▶ Work instructions
Here, the job is to give back every entry below unchanged, omitting pictures.

___ Source data ___

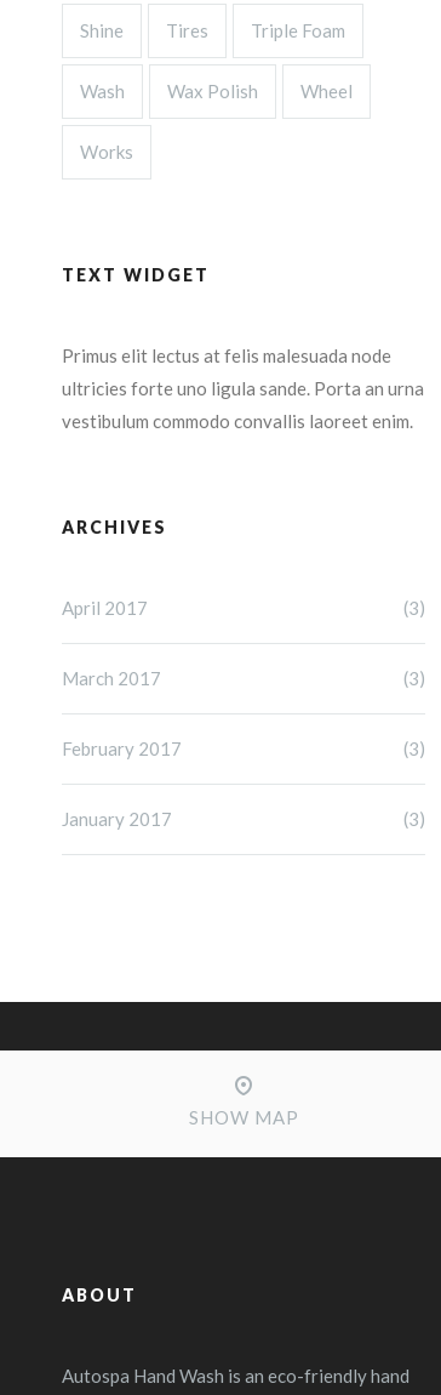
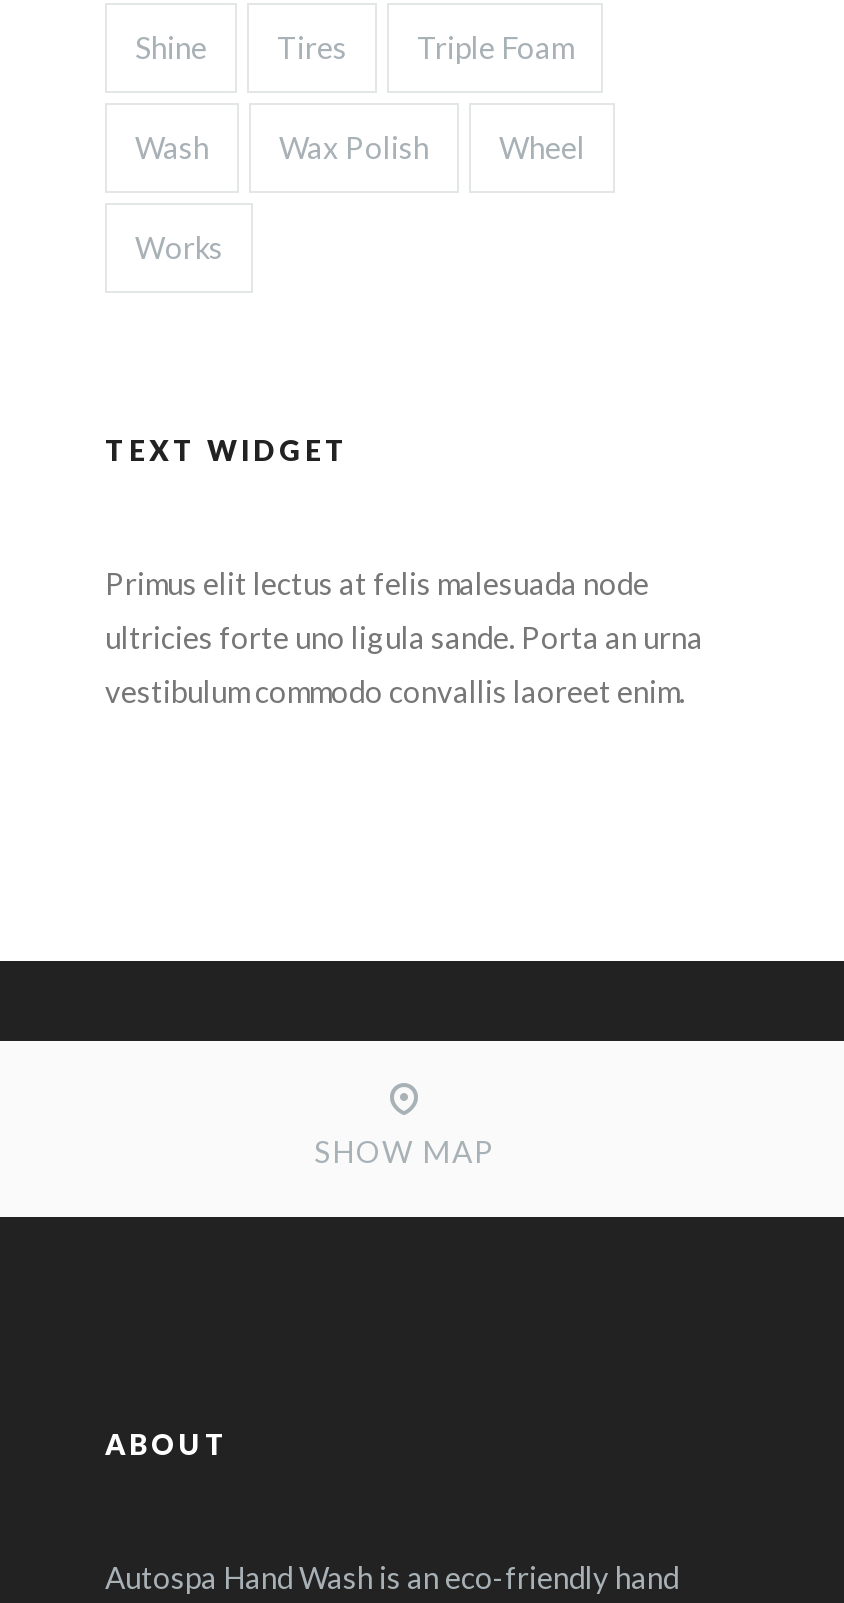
[62,517,167,538] ARCHIVES -> none
[62,597,425,830] April 2017 | (3) | March 2017 | (3) | February 2017 | (3) | January 2017 | (3) -> none

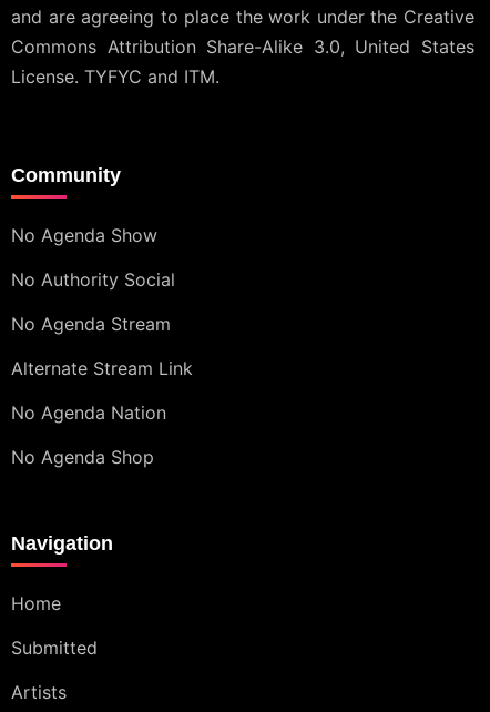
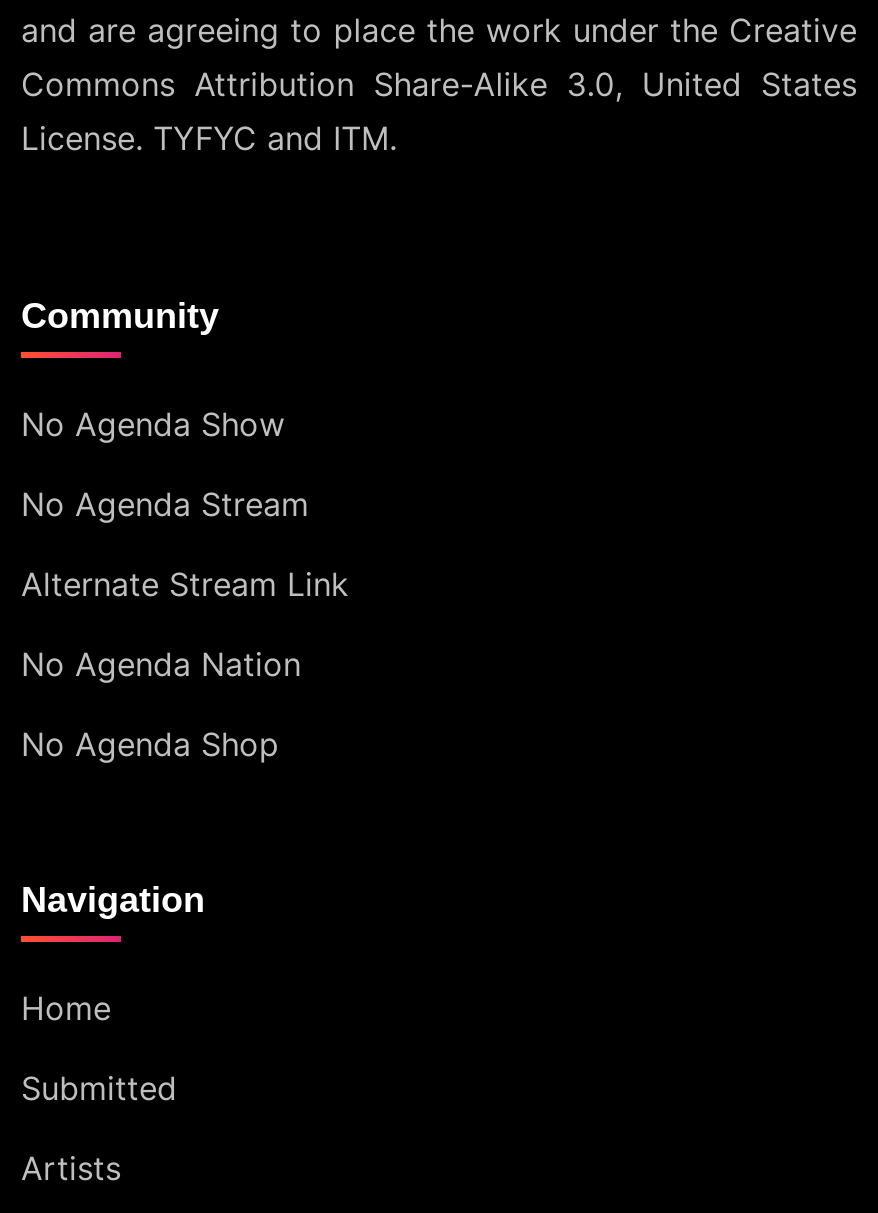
[11,268,175,291] No Authority Social -> none

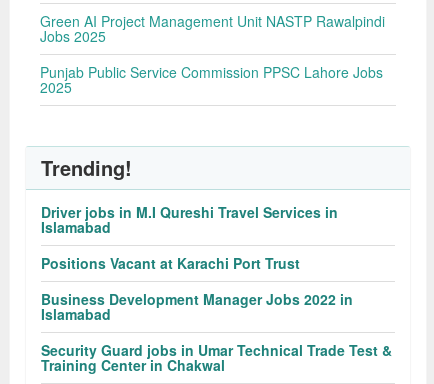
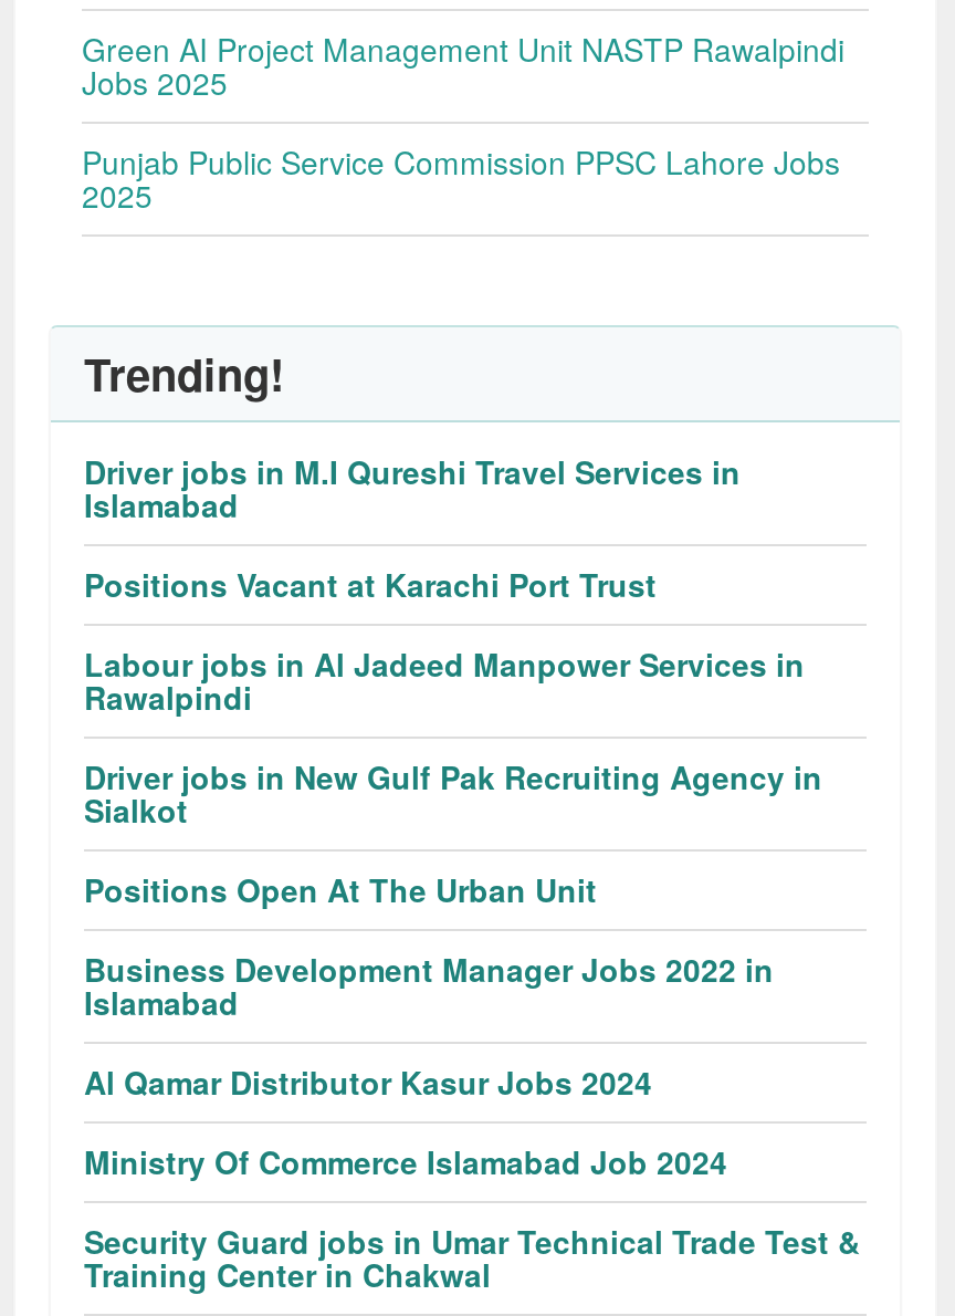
none -> [84,641,822,911] Labour jobs in Al Jadeed Manpower Services in | Rawalpindi | Driver jobs in New Gulf Pak Recruiting Agency in | Sialkot | Positions Open At The Urban Unit
none -> [84,1059,727,1183] Al Qamar Distributor Kasur Jobs 2024 | Ministry Of Commerce Islamabad Job 2024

___

▶ Output for this task
[62,517,167,538] ARCHIVES -> none
[62,597,425,830] April 2017 | (3) | March 2017 | (3) | February 2017 | (3) | January 2017 | (3) -> none

[11,268,175,291] No Authority Social -> none

none -> [84,641,822,911] Labour jobs in Al Jadeed Manpower Services in | Rawalpindi | Driver jobs in New Gulf Pak Recruiting Agency in | Sialkot | Positions Open At The Urban Unit
none -> [84,1059,727,1183] Al Qamar Distributor Kasur Jobs 2024 | Ministry Of Commerce Islamabad Job 2024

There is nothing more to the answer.